A flash stress in the market in September meant that cash available to short-term borrowers all but dried up as demand for funds to settle Treasury purchases and pay corporate taxes overwhelmed loans made available in the repurchase agreement (repo) market.

Interest rates in U.S. money markets shot up to as high as 10 per cent for some overnight loans, more than four times the Fed’s rate.

Since September, the New York Federal Reserve has offered daily operations where it injects liquidity into the overnight market, in addition to frequent offerings of longer-term loans. It is the Fed’s first major market intervention since the financial crisis more than a decade ago.

Whether it will be enough to offset the traditional year-end strains will be tested next week, when companies will again face tax obligations while US$78-billion in Treasury supply will also need to be settled. At the year-end there is also typically a reluctance by banks and fund managers to lend, which can leave borrowers struggling to raise cash.

Some fear that structural problems with the market leave it vulnerable to periods of stress.

The Bank for International Settlements (BIS) said last week that growing reliance on the biggest U.S. banks to keep the repo market functioning may have been a big factor in September’s cash squeeze.

The big four banks, which BIS did not name in its report, have become net providers of funds to repo markets as they account for more than half of all Treasuries held by banks in the United States at the Federal Reserve.


The repo market underpins much of the U.S. financial system, helping to ensure banks have the liquidity to meet their daily operational needs and maintain sufficient reserves.

In a repo trade, a borrower offers U.S. Treasuries and other high-quality securities as collateral to raise cash, often overnight, to finance their trading and lending activities. The next day, they repay their loans plus what is typically a nominal rate of interest and get their bonds back. In other words, they repurchase, or repo, the bonds.

The interest rate charged on repo deals typically stays close to the Fed’s benchmark overnight rate, currently set in a range of 1.5 per cent to 1.75 per cent.

But when investors become fearful of lending, as seen during the global credit crisis, or when there are just not enough reserves or cash in the system to lend out, it sends the repo rate soaring above the federal funds rate.

Trading in stocks and bonds can become difficult. It can also pinch lending to businesses and consumers and, if the disruption is prolonged, it can become a drag on a U.S. economy that relies heavily on the flow of credit.

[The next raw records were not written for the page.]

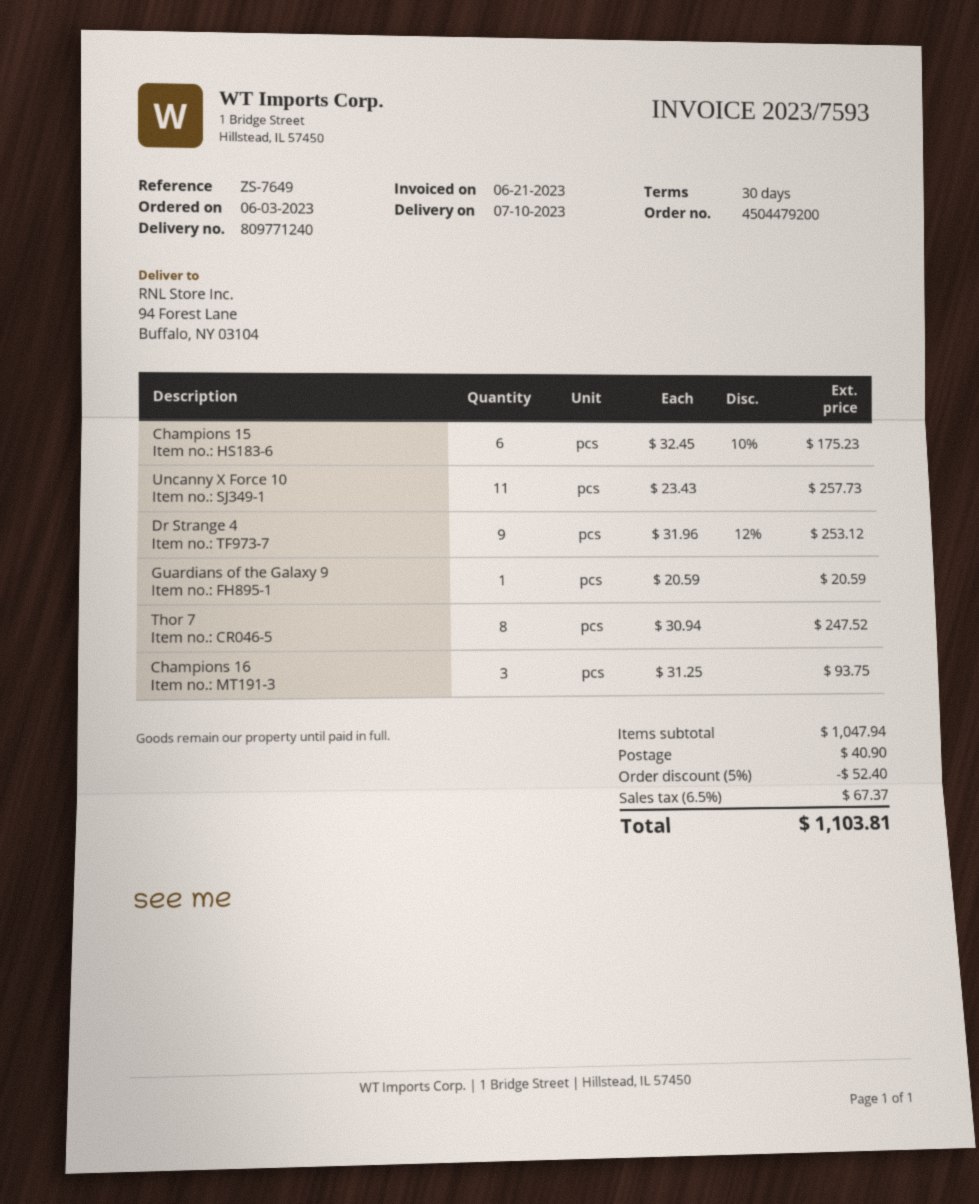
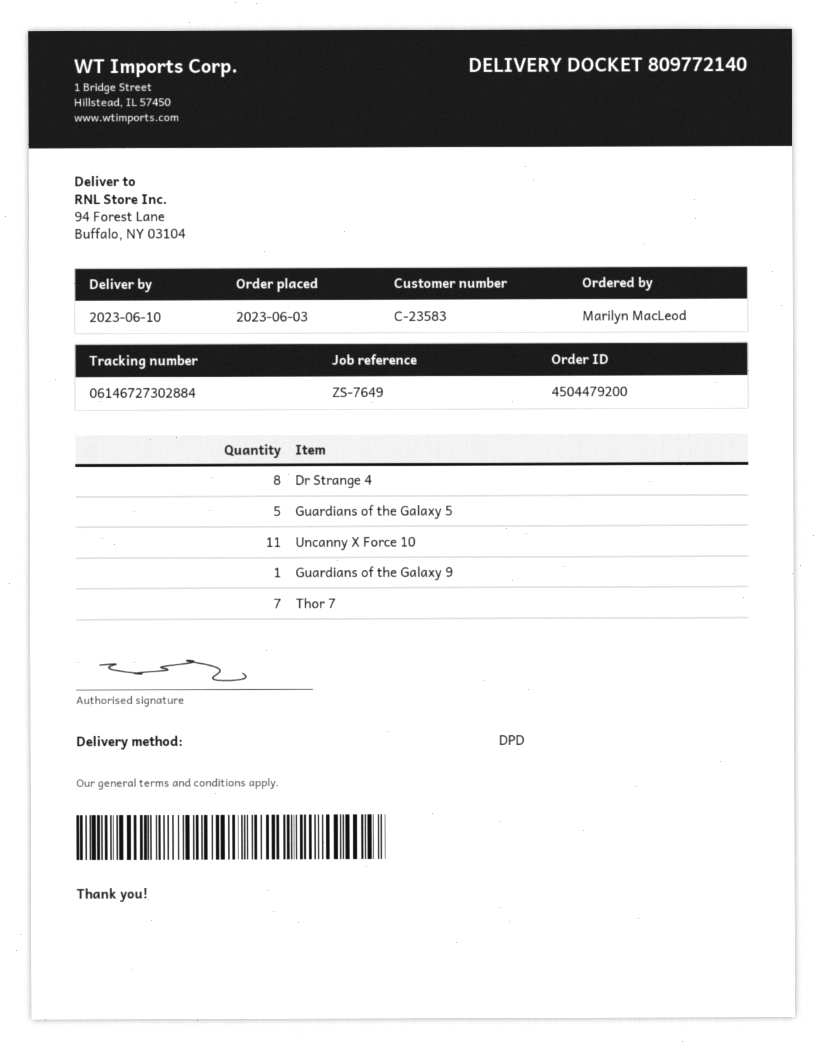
delivery note number: 809771240 -> 809772140
delivery date: 2023-07-10 -> 2023-06-10
Champions 15: 6 -> none
Dr Strange 4: 9 -> 8
Thor 7: 8 -> 7
Champions 16: 3 -> none
Guardians of the Galaxy 5: none -> 5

September’s funding strains did not spread to other markets. However, a prolonged disturbance or a weak economy would increase the risks of contagion.


A reduction in excess bank reserves, cash held at the Fed that can be made available for loans, was also cited as a large contributor to September’s repo stress. JPMorgan in particular cut the cash it holds on deposit at the Fed by 57 per cent this year.

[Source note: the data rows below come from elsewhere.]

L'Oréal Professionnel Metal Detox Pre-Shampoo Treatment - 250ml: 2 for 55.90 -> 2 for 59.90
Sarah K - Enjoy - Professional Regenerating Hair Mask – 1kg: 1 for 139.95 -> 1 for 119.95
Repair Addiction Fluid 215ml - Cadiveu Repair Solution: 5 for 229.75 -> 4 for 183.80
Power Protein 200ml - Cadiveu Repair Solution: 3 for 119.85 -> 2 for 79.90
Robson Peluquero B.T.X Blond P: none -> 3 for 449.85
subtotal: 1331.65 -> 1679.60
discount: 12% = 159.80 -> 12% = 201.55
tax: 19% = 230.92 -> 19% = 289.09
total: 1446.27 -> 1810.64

Coming out of the financial crisis, after the Fed cut interest rates to near zero and bought more than US$3.5-trillion of bonds, banks built up massive reserves held at the Fed.

But that level of bank reserves, which peaked at nearly US$2.8-trillion, began falling when the Fed started raising interest rates in late 2015. They fell even faster when the Fed started to cut the size of its bond portfolio about two years later.

To reverse this decline the Fed has been purchasing Treasury bills since October. When the Fed buys securities from a bank, it credits the bank’s reserve account, which increases reserves in the system.


To reduce the risk of further disruptions, some market participants say they expect the Fed to set up a permanent backstop for the market, known as a standing repo facility.

Fed chair Jerome Powell said on Wednesday that officials are dedicated to keeping money markets calm through year end. He also said policymakers are open to suggestions for adjusting supervisory and regulatory practices in a manner that does not affect the safety and soundness of the banking system.